O regime está a pressioná-lo a tomar uma posição pública, para que defenda os ideais da pátria. Efetivamente, esta até poderia ser a premissa que o faz requerer a companhia do cigarro e do copo de uísque, todavia, o tormento acaba por ser despontado por aqueles que o rodeiam: o filho que não compreende, a mulher que não ama, a administração da herdade, e os trabalhadores que dependem de si.
Em contrapartida, o grande poder da mudança acabaria por conduzir Portugal à Revolução dos Cravos e, a partir daí, nada seria como antes. Os trabalhadores almejam adquirir direitos que estam trancados numa caixa de pandora há décadas e décadas.
As terras cultivadas de solo a solo seriam agora reclamadas por aqueles que a trabalham, ao passo de ficarem sob o domínio dos patrões e, desta feita, a própria definição de “Herdade” teria de ser reavaliada.
“É evidentemente um grande dia. O essencial para nós é mantermos a unidade das forças democráticas. As Forças Armadas iniciaram o caminho para a realização da democracia e para pôr um termo à Guerra Colonial, mas é agora que todos os problemas, os grandes problemas que se põem à nossa Pátria, vão começar.” – Mário Soares; na chegada à estação de Santa Apolónia depois do 25 de abril de 1974
O terceiro ato do filme espelha o ano de 1991. O nome da família decaiu por completo, sendo que toda a propriedade começa a ser vendida de forma gradual. João tenta salvar o legado da família ao máximo, mas o capitalismo e a própria história já o ultrapassaram. Os trabalhadores, outrora leais, começam a bater asa em busca de melhores condições de trabalho noutros locais, visto que nem sempre recebem o salário ao fim do mês. Ao mesmo tempo, o seu filho, que entretanto se tornou viciado em droga, transita de clínica em clínica em busca da desintoxicação divina.
Porém, João recusa a reconciliação com a idade ou com o destino trágico da sua classe. Acima de tudo, continua a defender uma imagem de aristocrata, ou por outra, uma personalidade maior que a própria vida e, que por isso, ainda pode definir o seu próprio destino.
Contudo, quando um segredo bem guardado é finalmente revelado, a sua história vai completar o ciclo prometido.

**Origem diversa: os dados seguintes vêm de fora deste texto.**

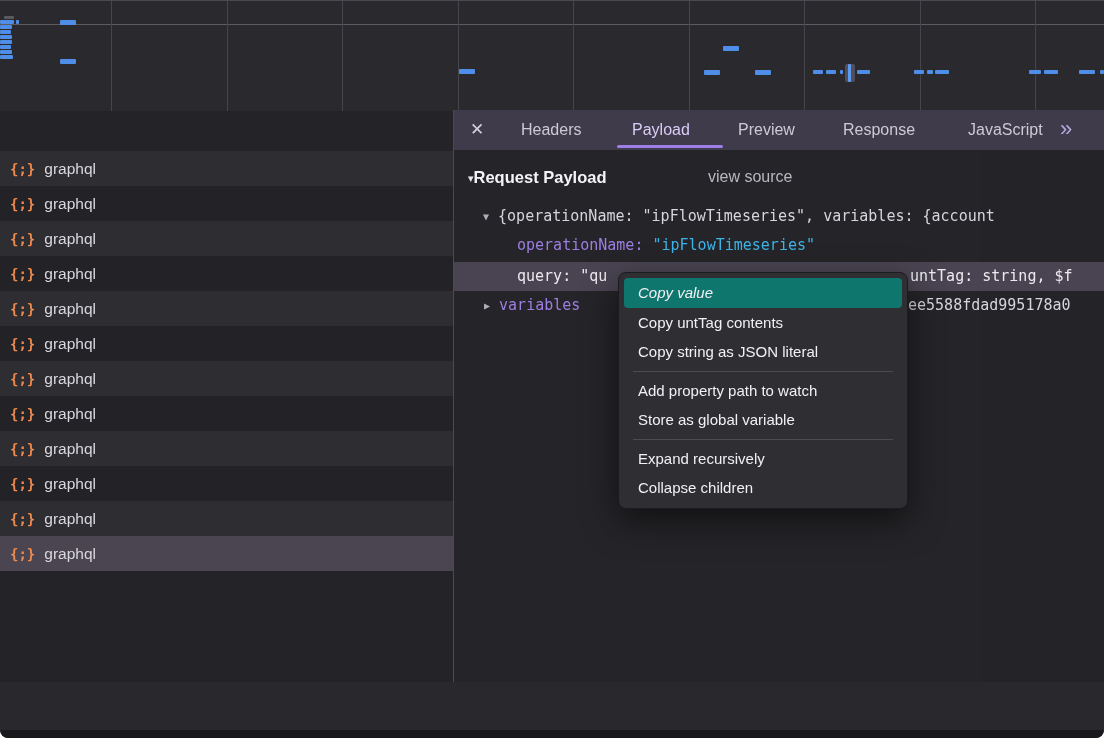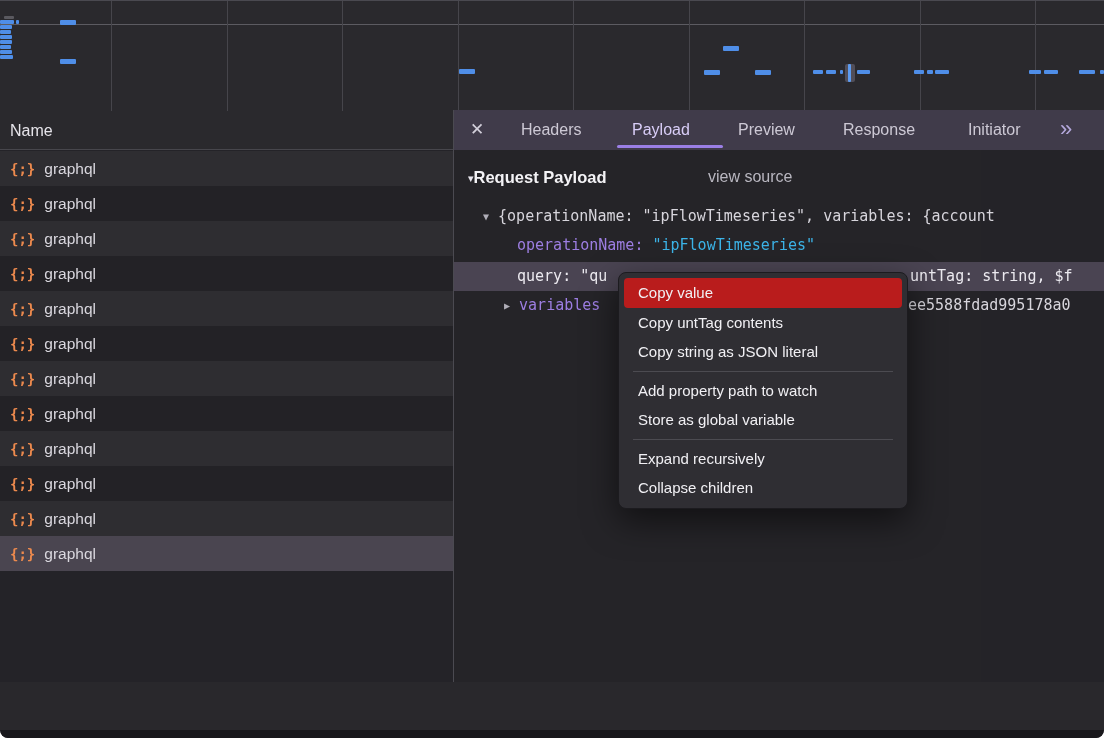--- a/index.html
+++ b/index.html
@@ -109,21 +109,20 @@
         <div class="ov-bar" style="left: 1029px; top: 69px; width: 12px; height: 4px; background: rgb(79, 142, 232);"></div>
         <div class="ov-bar" style="left: 1044px; top: 69px; width: 14px; height: 4px; background: rgb(79, 142, 232);"></div>
         <div class="ov-bar" style="left: 1079px; top: 69px; width: 16px; height: 4px; background: rgb(79, 142, 232);"></div>
         <div class="ov-bar" style="left: 1100px; top: 69px; width: 4px; height: 4px; background: rgb(79, 142, 232);"></div>
         <div class="ov-marker" style="left: 845px; top: 63px; width: 10px; height: 18px; background: rgb(81, 78, 89);"></div>
         <div class="ov-marker-line" style="left: 848px; top: 63px; width: 3px; height: 18px; background: rgb(93, 155, 240);"></div>
       </div>
   </div>
 
   <div class="left-panel">
-    <div class="name-header">Name</div>
     <div class="rows" id="rowhost">
         <div class="nrow">
           <span class="nicon">{;}</span>
           <span class="nlabel">graphql</span>
         </div>
         <div class="nrow">
           <span class="nicon">{;}</span>
           <span class="nlabel">graphql</span>
         </div>
         <div class="nrow">
@@ -168,21 +167,21 @@
         </div>
       </div>
   </div>
 
   <div class="tabbar">
     <span class="close-x">✕</span>
     <span class="tab" style="left:68px">Headers</span>
     <span class="tab active" style="left:179px">Payload</span>
     <span class="tab" style="left:285px">Preview</span>
     <span class="tab" style="left:390px">Response</span>
-    <span class="tab" style="left:515px">Initiator</span>
+    <span class="tab" style="left:515px">JavaScript</span>
     <span class="more-tabs">»</span>
     <div class="tab-underline" id="tabUnderline" style="background: rgb(155, 127, 230);"></div>
   </div>
 
   <div class="payload-panel">
     <div class="pl-header">
       <span class="pl-caret">▾</span><span class="pl-title">Request Payload</span>
     </div>
     <span class="view-source">view source</span>
 
@@ -194,34 +193,34 @@
     <div class="tree-row" style="top:81px;padding-left:64px;box-sizing:border-box;">
       <span class="key">operationName:</span>
       <span class="str">"ipFlowTimeseries"</span>
     </div>
 
     <div class="tree-row sel-row" style="top:112px;padding-left:64px;box-sizing:border-box;">
       <span>query: "qu</span>
       <span class="frag-right" style="left:457px">untTag: string, $f</span>
     </div>
 
-    <div class="tree-row" style="top:141px;padding-left:51px;box-sizing:border-box;">
+    <div class="tree-row" style="top:141px;padding-left:31px;box-sizing:border-box;">
       <span class="tw-caret">▶</span>
       <span class="key">variables</span>
       <span class="frag-right" style="left:455px">ee5588fdad995178a0</span>
     </div>
   </div>
 
   <div class="h-divider"></div>
   <div class="v-divider"></div>
   <div class="bottom-strip"></div>
   <div class="bottom-edge"></div>
 
   <div class="ctx-menu" id="ctxMenu">
-      <div class="ctx-item hl" style="background: #b91c1c;">Copy value</div>
+      <div class="ctx-item hl" style="background: #0f766e; font-style: italic;">Copy value</div>
       <div class="ctx-item">Copy untTag contents</div>
       <div class="ctx-item">Copy string as JSON literal</div>
       <div class="ctx-sep"></div>
       <div class="ctx-item">Add property path to watch</div>
       <div class="ctx-item">Store as global variable</div>
       <div class="ctx-sep"></div>
       <div class="ctx-item">Expand recursively</div>
       <div class="ctx-item">Collapse children</div>
     </div>
 

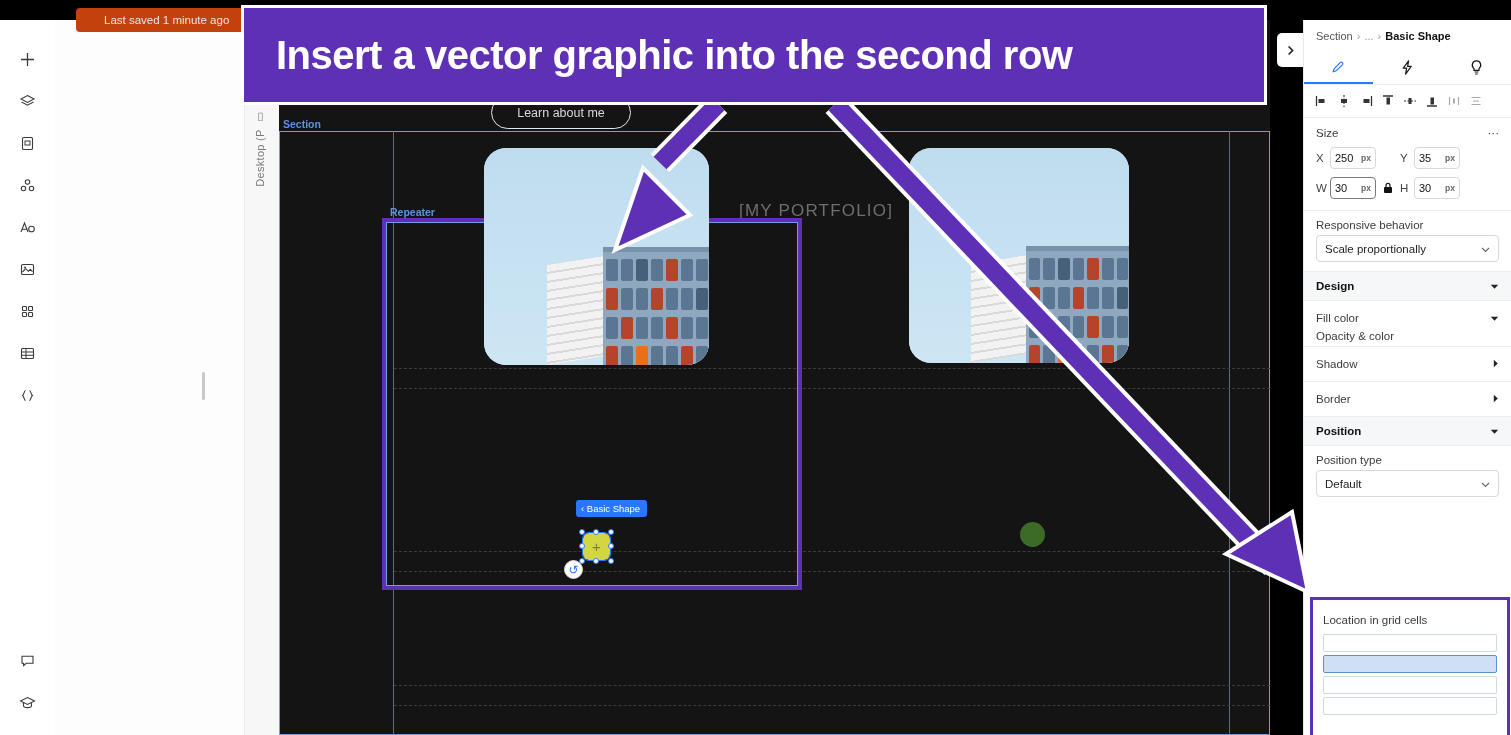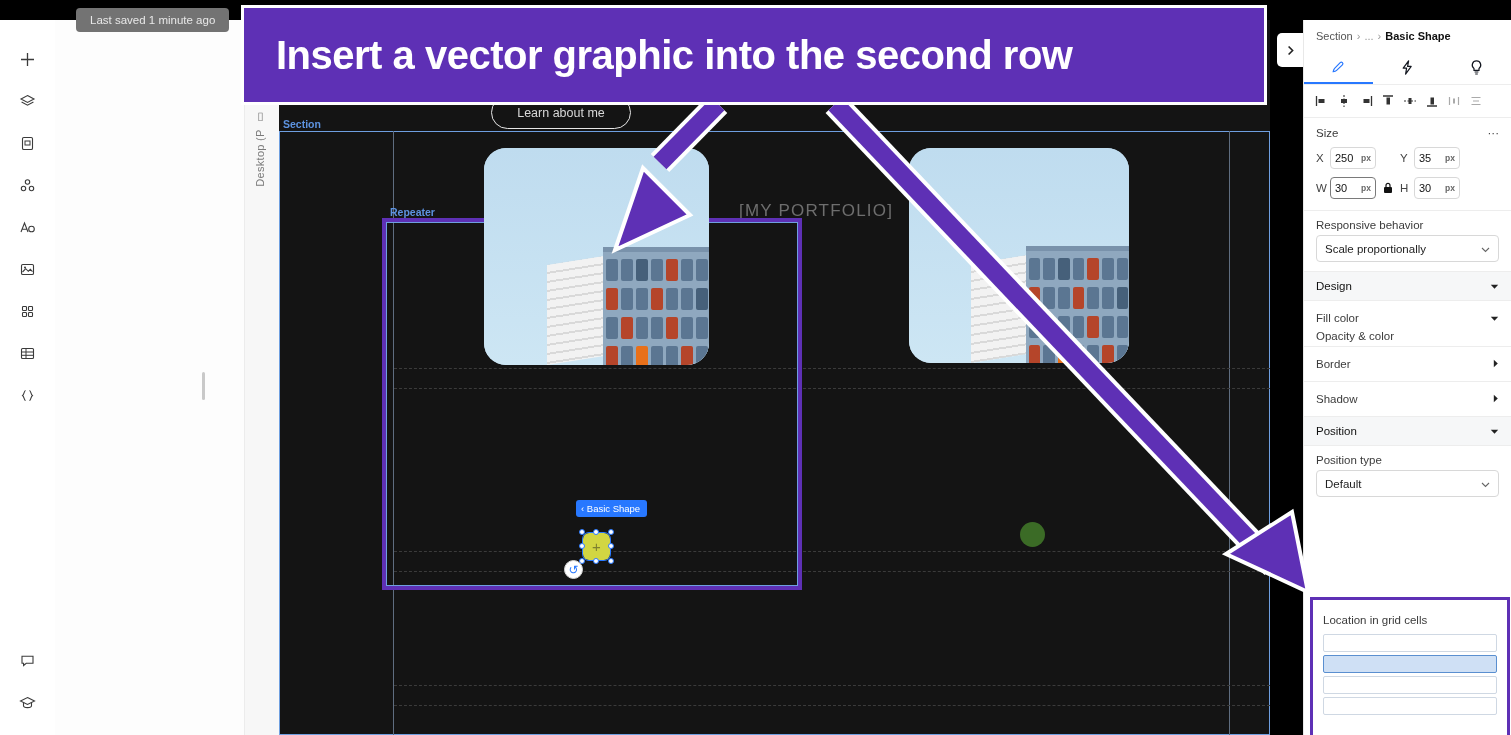--- a/index.html
+++ b/index.html
@@ -27,22 +27,22 @@
   .rail-bottom { position: absolute; bottom: 8px; left: 0; width: 55px;
     display: flex; flex-direction: column; align-items: center; }
 
   
   .left-panel {
     position: absolute; left: 55px; top: 20px; width: 190px; height: 715px;
     background: #fdfdfd; border-right: 1px solid #ececec;
   }
   .saved-toast {
     position: absolute; left: 76px; top: 8px;
-    background: #737373; color: #e8e8e8;
-    font-size: 11.5px; padding: 6px 14px; border-radius: 4px;
+    background: #c2410c; color: #e8e8e8;
+    font-size: 11.5px; padding: 6px 28px; border-radius: 4px;
     white-space: nowrap;
   }
   .panel-handle {
     position: absolute; left: 202px; top: 372px;
     width: 3px; height: 28px; background: #c9c9c9; border-radius: 2px;
   }
 
   
   .stage {
     position: absolute; left: 245px; top: 20px;
@@ -208,21 +208,21 @@
   .align-ico { width: 20px; height: 20px; display: flex;
     align-items: center; justify-content: center; }
   .sect-head {
     display: flex; justify-content: space-between; align-items: center;
     padding: 9px 12px 4px; color: #3b3b3b;
   }
   .sect-bar {
     display: flex; justify-content: space-between; align-items: center;
     padding: 8px 12px; background: #f6f7f8;
     border-top: 1px solid #ededed; border-bottom: 1px solid #ededed;
-    font-weight: normal; color: #111; gap: 8px;
+    font-weight: bold; color: #111; gap: 8px;
   }
   .row-fields {
     display: flex; align-items: center; gap: 5px; padding: 4px 10px 4px 12px;
   }
   .fld-label { width: 9px; color: #444; }
   .fld {
     display: flex; align-items: center; justify-content: space-between;
     border: 1px solid #d8d8d8; border-radius: 4px;
     height: 22px; width: 46px; padding: 0 4px; background: #fff;
   }
@@ -654,29 +654,29 @@
       <span>
         <svg width="9" height="6" viewBox="0 0 9 6">
             <path d="M.8.8l3.7 4 3.7-4" fill="#222"></path>
           </svg>
       </span>
     </div>
 
     <div class="sub-label" style="padding-top:2px;">Opacity &amp; color</div>
 
     <div class="row-item">
-      <span>Border</span>
+      <span>Shadow</span>
       <span>
         <svg width="6" height="9" viewBox="0 0 6 9">
             <path d="M.8.8l4 3.7-4 3.7" fill="#222"></path>
           </svg>
       </span>
     </div>
     <div class="row-item">
-      <span>Shadow</span>
+      <span>Border</span>
       <span>
         <svg width="6" height="9" viewBox="0 0 6 9">
             <path d="M.8.8l4 3.7-4 3.7" fill="#222"></path>
           </svg>
       </span>
     </div>
 
     <div class="sect-bar">
       <span>Position</span>
       <span>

Assim, vai acabar por ser guiado ao local exato em que refletiu acerca da lição mais importante da sua vida: Tudo acaba um dia.
Tiago Guedes, o realizador, apresenta aqui um projeto extraordinariamente ambicioso. Com três horas de duração, “A Herdade” conta-nos a história de um herói trágico, um porta-voz não intencional de uma classe e de uma época que se tentam coordenar com as mudanças políticas e sociais que a transcendem.
Na mesma linha imaginativa do impecável “Il gattopardo”, de Luchino Visconti, João Fernandes, tal como Don Fabrizio, o príncipe deprimido de Salina, enaltece uma masculinidade que, com o tempo, se traduz num patriarcado tóxico, incapaz de processar a inevitável reconstituição do seu comportamento ganancioso.
Através do excelente trabalho de fotografia de João Lança Morais, Guedes aproveita as paisagens vastas para destacar a solidão do seu protagonista num ambiente que, de forma gradual, vai tomar um tom cada vez mais sombrio.
Com influências claras dos ocidentais sobre o legado e a impressão da solidão de João, bem como do melodrama clássico de outra época até à construção de um clímax dramático através da sugestão de revelações familiares, o filme acaba por entrar em fases monótonas de decisão.
Não obstante, “A Herdade” nunca deixa de ser um drama robusto, mas, certamente, não reivindica louros de originalidade ou modernismo. Porém, deixa a melhor promessa para um criador que parece entender completamente os seus mecanismos para contar histórias.
Nenhuma catástrofe é concedida, todavia, no sistema criado pelo cineasta, é servida uma conclusão original; uma catarse, um retorno analítico do protagonista à fortaleza isolada e tranquilizadora da infância. Para perceber como deve continuar a viver, terá de se recordar que nenhum homem (ele inclusive) é uma ilha.
Por conseguinte, ao contrário do que sucedeu com João Fernandes, Tiago Guedes tem um futuro risonho pela frente.